> [EXERCISE] Exact wording is required for every entry; transcribe all of them and leave the images out.

(Front-end code change data)
>>>>>

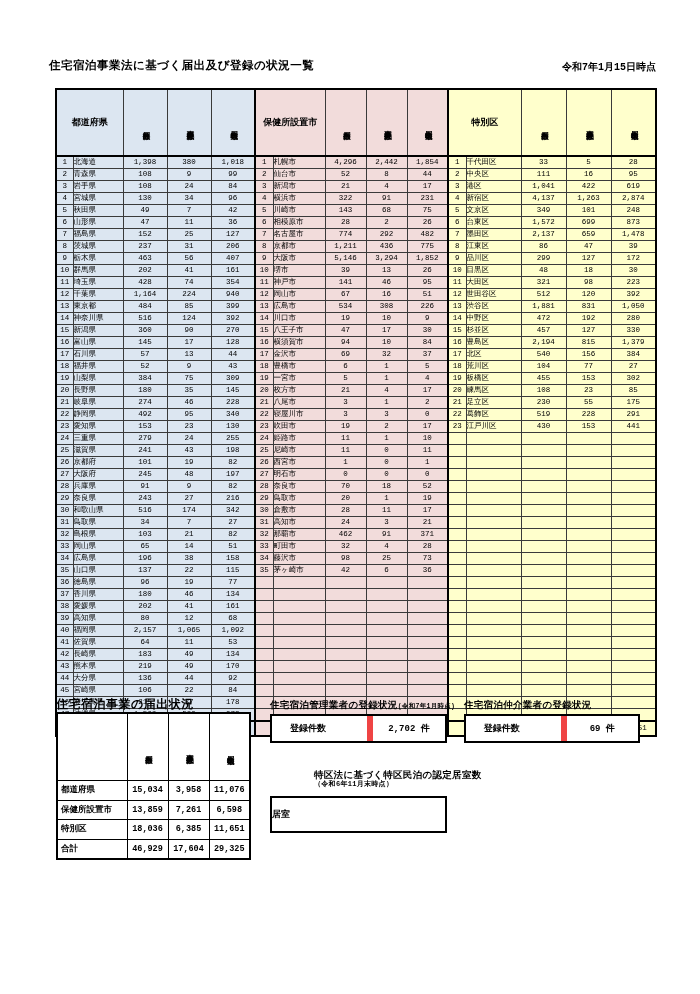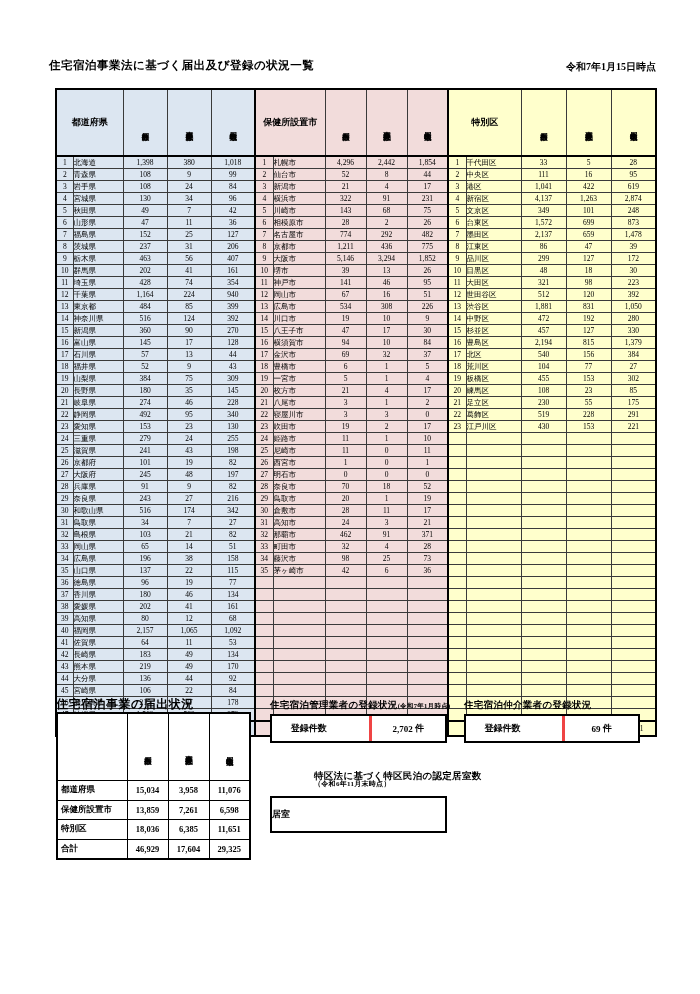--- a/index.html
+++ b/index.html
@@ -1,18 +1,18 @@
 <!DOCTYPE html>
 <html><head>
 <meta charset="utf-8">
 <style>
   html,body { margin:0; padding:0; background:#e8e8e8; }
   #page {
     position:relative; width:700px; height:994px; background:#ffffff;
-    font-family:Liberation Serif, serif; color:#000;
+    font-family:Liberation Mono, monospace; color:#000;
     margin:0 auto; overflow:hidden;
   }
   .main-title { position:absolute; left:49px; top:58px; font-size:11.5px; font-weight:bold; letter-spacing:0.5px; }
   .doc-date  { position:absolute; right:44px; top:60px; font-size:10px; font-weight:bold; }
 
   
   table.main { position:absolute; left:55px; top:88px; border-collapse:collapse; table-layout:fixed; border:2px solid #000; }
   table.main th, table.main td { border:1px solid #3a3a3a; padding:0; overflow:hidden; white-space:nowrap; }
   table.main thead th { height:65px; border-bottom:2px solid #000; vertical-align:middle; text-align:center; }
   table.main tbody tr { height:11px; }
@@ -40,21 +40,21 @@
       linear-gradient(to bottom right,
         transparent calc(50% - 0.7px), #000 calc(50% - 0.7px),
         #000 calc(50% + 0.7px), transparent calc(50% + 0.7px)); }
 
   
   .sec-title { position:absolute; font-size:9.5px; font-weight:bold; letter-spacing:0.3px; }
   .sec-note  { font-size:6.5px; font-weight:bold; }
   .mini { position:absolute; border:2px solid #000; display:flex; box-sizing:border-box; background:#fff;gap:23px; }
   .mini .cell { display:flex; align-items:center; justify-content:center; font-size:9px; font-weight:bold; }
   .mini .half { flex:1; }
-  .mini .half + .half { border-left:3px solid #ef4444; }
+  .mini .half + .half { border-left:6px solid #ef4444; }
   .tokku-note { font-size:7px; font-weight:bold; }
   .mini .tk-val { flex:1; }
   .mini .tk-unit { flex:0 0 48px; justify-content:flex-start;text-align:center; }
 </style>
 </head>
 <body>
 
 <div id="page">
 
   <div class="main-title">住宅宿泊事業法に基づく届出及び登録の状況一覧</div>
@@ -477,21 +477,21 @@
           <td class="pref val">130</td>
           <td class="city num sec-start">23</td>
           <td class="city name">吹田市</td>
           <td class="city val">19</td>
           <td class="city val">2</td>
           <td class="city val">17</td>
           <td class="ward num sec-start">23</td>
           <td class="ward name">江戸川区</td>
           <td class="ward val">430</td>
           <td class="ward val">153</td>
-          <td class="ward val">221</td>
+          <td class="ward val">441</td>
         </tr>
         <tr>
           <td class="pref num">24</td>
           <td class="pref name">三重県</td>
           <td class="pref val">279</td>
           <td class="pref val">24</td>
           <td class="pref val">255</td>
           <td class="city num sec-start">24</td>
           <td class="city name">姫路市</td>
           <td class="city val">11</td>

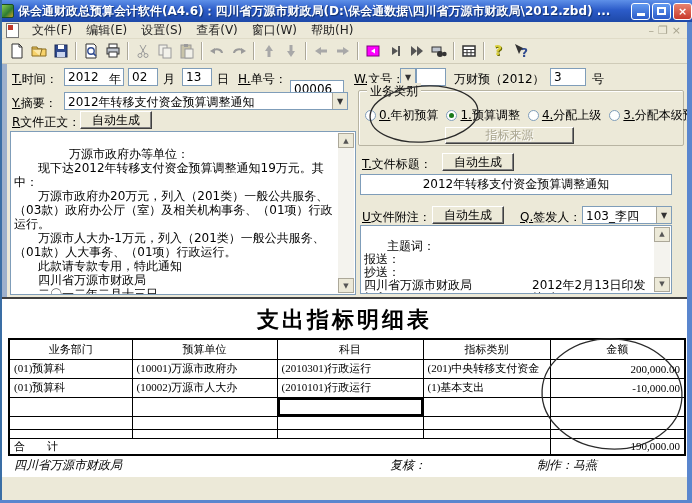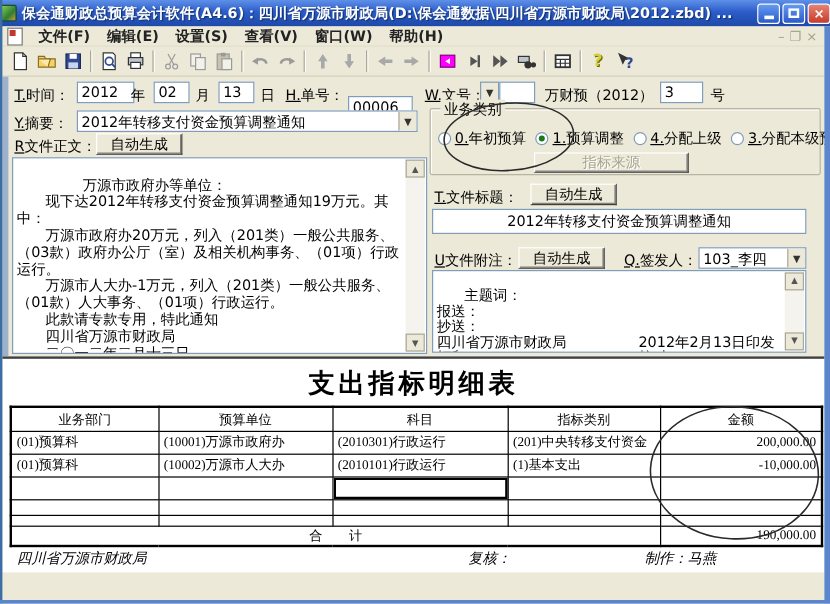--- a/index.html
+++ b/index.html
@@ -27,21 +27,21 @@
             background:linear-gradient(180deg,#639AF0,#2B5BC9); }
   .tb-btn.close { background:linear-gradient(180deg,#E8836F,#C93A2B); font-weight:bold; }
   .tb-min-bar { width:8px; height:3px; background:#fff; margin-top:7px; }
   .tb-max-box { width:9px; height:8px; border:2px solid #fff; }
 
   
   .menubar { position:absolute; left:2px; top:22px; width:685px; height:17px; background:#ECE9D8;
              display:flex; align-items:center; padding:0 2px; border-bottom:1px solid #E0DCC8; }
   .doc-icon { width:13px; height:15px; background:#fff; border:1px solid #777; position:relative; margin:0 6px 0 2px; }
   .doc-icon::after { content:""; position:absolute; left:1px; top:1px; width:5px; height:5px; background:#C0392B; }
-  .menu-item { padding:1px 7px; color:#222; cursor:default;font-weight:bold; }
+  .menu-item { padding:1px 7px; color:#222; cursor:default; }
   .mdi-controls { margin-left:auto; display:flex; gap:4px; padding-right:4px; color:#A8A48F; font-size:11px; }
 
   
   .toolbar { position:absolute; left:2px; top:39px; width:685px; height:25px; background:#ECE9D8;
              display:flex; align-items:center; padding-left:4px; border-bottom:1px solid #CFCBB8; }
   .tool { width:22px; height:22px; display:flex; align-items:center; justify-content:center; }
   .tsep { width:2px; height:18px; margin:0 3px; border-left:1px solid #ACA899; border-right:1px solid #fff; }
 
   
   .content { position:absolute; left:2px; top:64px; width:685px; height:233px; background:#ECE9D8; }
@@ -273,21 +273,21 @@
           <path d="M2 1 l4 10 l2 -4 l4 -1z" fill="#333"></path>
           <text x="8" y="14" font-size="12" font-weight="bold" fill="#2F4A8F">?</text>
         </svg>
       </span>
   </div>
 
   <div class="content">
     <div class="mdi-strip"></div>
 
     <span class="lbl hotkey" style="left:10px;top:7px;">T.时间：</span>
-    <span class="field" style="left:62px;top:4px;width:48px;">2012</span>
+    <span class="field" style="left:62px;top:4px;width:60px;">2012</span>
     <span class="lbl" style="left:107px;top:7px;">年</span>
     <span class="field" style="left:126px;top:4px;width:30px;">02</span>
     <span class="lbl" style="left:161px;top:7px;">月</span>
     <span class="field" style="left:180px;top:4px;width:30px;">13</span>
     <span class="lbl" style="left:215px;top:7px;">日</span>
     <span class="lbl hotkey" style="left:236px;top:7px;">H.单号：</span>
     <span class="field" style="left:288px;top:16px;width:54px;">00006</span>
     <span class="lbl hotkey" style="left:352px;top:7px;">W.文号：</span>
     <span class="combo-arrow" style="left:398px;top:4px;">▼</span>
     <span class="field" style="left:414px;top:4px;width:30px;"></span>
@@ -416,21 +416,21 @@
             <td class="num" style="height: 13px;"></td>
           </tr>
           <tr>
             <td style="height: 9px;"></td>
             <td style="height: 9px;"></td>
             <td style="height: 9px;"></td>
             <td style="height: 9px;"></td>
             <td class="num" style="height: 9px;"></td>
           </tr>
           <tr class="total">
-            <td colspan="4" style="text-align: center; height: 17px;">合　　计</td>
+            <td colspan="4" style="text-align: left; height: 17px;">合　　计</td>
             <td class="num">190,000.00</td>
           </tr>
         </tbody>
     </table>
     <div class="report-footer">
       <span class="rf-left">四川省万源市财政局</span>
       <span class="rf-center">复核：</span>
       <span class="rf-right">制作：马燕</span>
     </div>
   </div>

<<<<<

> [RESULT]
--- a/index.html
+++ b/index.html
@@ -1,18 +1,18 @@
 <!DOCTYPE html>
 <html><head>
 <meta charset="utf-8">
 <style>
   html,body { margin:0; padding:0; background:#e8e8e8; }
   #page {
     position:relative; width:700px; height:994px; background:#ffffff;
-    font-family:Liberation Serif, serif; color:#000;
+    font-family:Liberation Mono, monospace; color:#000;
     margin:0 auto; overflow:hidden;
   }
   .main-title { position:absolute; left:49px; top:58px; font-size:11.5px; font-weight:bold; letter-spacing:0.5px; }
   .doc-date  { position:absolute; right:44px; top:60px; font-size:10px; font-weight:bold; }
 
   
   table.main { position:absolute; left:55px; top:88px; border-collapse:collapse; table-layout:fixed; border:2px solid #000; }
   table.main th, table.main td { border:1px solid #3a3a3a; padding:0; overflow:hidden; white-space:nowrap; }
   table.main thead th { height:65px; border-bottom:2px solid #000; vertical-align:middle; text-align:center; }
   table.main tbody tr { height:11px; }
@@ -40,21 +40,21 @@
       linear-gradient(to bottom right,
         transparent calc(50% - 0.7px), #000 calc(50% - 0.7px),
         #000 calc(50% + 0.7px), transparent calc(50% + 0.7px)); }
 
   
   .sec-title { position:absolute; font-size:9.5px; font-weight:bold; letter-spacing:0.3px; }
   .sec-note  { font-size:6.5px; font-weight:bold; }
   .mini { position:absolute; border:2px solid #000; display:flex; box-sizing:border-box; background:#fff;gap:23px; }
   .mini .cell { display:flex; align-items:center; justify-content:center; font-size:9px; font-weight:bold; }
   .mini .half { flex:1; }
-  .mini .half + .half { border-left:3px solid #ef4444; }
+  .mini .half + .half { border-left:6px solid #ef4444; }
   .tokku-note { font-size:7px; font-weight:bold; }
   .mini .tk-val { flex:1; }
   .mini .tk-unit { flex:0 0 48px; justify-content:flex-start;text-align:center; }
 </style>
 </head>
 <body>
 
 <div id="page">
 
   <div class="main-title">住宅宿泊事業法に基づく届出及び登録の状況一覧</div>
@@ -477,21 +477,21 @@
           <td class="pref val">130</td>
           <td class="city num sec-start">23</td>
           <td class="city name">吹田市</td>
           <td class="city val">19</td>
           <td class="city val">2</td>
           <td class="city val">17</td>
           <td class="ward num sec-start">23</td>
           <td class="ward name">江戸川区</td>
           <td class="ward val">430</td>
           <td class="ward val">153</td>
-          <td class="ward val">221</td>
+          <td class="ward val">441</td>
         </tr>
         <tr>
           <td class="pref num">24</td>
           <td class="pref name">三重県</td>
           <td class="pref val">279</td>
           <td class="pref val">24</td>
           <td class="pref val">255</td>
           <td class="city num sec-start">24</td>
           <td class="city name">姫路市</td>
           <td class="city val">11</td>

--- a/index.html
+++ b/index.html
@@ -27,21 +27,21 @@
             background:linear-gradient(180deg,#639AF0,#2B5BC9); }
   .tb-btn.close { background:linear-gradient(180deg,#E8836F,#C93A2B); font-weight:bold; }
   .tb-min-bar { width:8px; height:3px; background:#fff; margin-top:7px; }
   .tb-max-box { width:9px; height:8px; border:2px solid #fff; }
 
   
   .menubar { position:absolute; left:2px; top:22px; width:685px; height:17px; background:#ECE9D8;
              display:flex; align-items:center; padding:0 2px; border-bottom:1px solid #E0DCC8; }
   .doc-icon { width:13px; height:15px; background:#fff; border:1px solid #777; position:relative; margin:0 6px 0 2px; }
   .doc-icon::after { content:""; position:absolute; left:1px; top:1px; width:5px; height:5px; background:#C0392B; }
-  .menu-item { padding:1px 7px; color:#222; cursor:default;font-weight:bold; }
+  .menu-item { padding:1px 7px; color:#222; cursor:default; }
   .mdi-controls { margin-left:auto; display:flex; gap:4px; padding-right:4px; color:#A8A48F; font-size:11px; }
 
   
   .toolbar { position:absolute; left:2px; top:39px; width:685px; height:25px; background:#ECE9D8;
              display:flex; align-items:center; padding-left:4px; border-bottom:1px solid #CFCBB8; }
   .tool { width:22px; height:22px; display:flex; align-items:center; justify-content:center; }
   .tsep { width:2px; height:18px; margin:0 3px; border-left:1px solid #ACA899; border-right:1px solid #fff; }
 
   
   .content { position:absolute; left:2px; top:64px; width:685px; height:233px; background:#ECE9D8; }
@@ -273,21 +273,21 @@
           <path d="M2 1 l4 10 l2 -4 l4 -1z" fill="#333"></path>
           <text x="8" y="14" font-size="12" font-weight="bold" fill="#2F4A8F">?</text>
         </svg>
       </span>
   </div>
 
   <div class="content">
     <div class="mdi-strip"></div>
 
     <span class="lbl hotkey" style="left:10px;top:7px;">T.时间：</span>
-    <span class="field" style="left:62px;top:4px;width:48px;">2012</span>
+    <span class="field" style="left:62px;top:4px;width:60px;">2012</span>
     <span class="lbl" style="left:107px;top:7px;">年</span>
     <span class="field" style="left:126px;top:4px;width:30px;">02</span>
     <span class="lbl" style="left:161px;top:7px;">月</span>
     <span class="field" style="left:180px;top:4px;width:30px;">13</span>
     <span class="lbl" style="left:215px;top:7px;">日</span>
     <span class="lbl hotkey" style="left:236px;top:7px;">H.单号：</span>
     <span class="field" style="left:288px;top:16px;width:54px;">00006</span>
     <span class="lbl hotkey" style="left:352px;top:7px;">W.文号：</span>
     <span class="combo-arrow" style="left:398px;top:4px;">▼</span>
     <span class="field" style="left:414px;top:4px;width:30px;"></span>
@@ -416,21 +416,21 @@
             <td class="num" style="height: 13px;"></td>
           </tr>
           <tr>
             <td style="height: 9px;"></td>
             <td style="height: 9px;"></td>
             <td style="height: 9px;"></td>
             <td style="height: 9px;"></td>
             <td class="num" style="height: 9px;"></td>
           </tr>
           <tr class="total">
-            <td colspan="4" style="text-align: center; height: 17px;">合　　计</td>
+            <td colspan="4" style="text-align: left; height: 17px;">合　　计</td>
             <td class="num">190,000.00</td>
           </tr>
         </tbody>
     </table>
     <div class="report-footer">
       <span class="rf-left">四川省万源市财政局</span>
       <span class="rf-center">复核：</span>
       <span class="rf-right">制作：马燕</span>
     </div>
   </div>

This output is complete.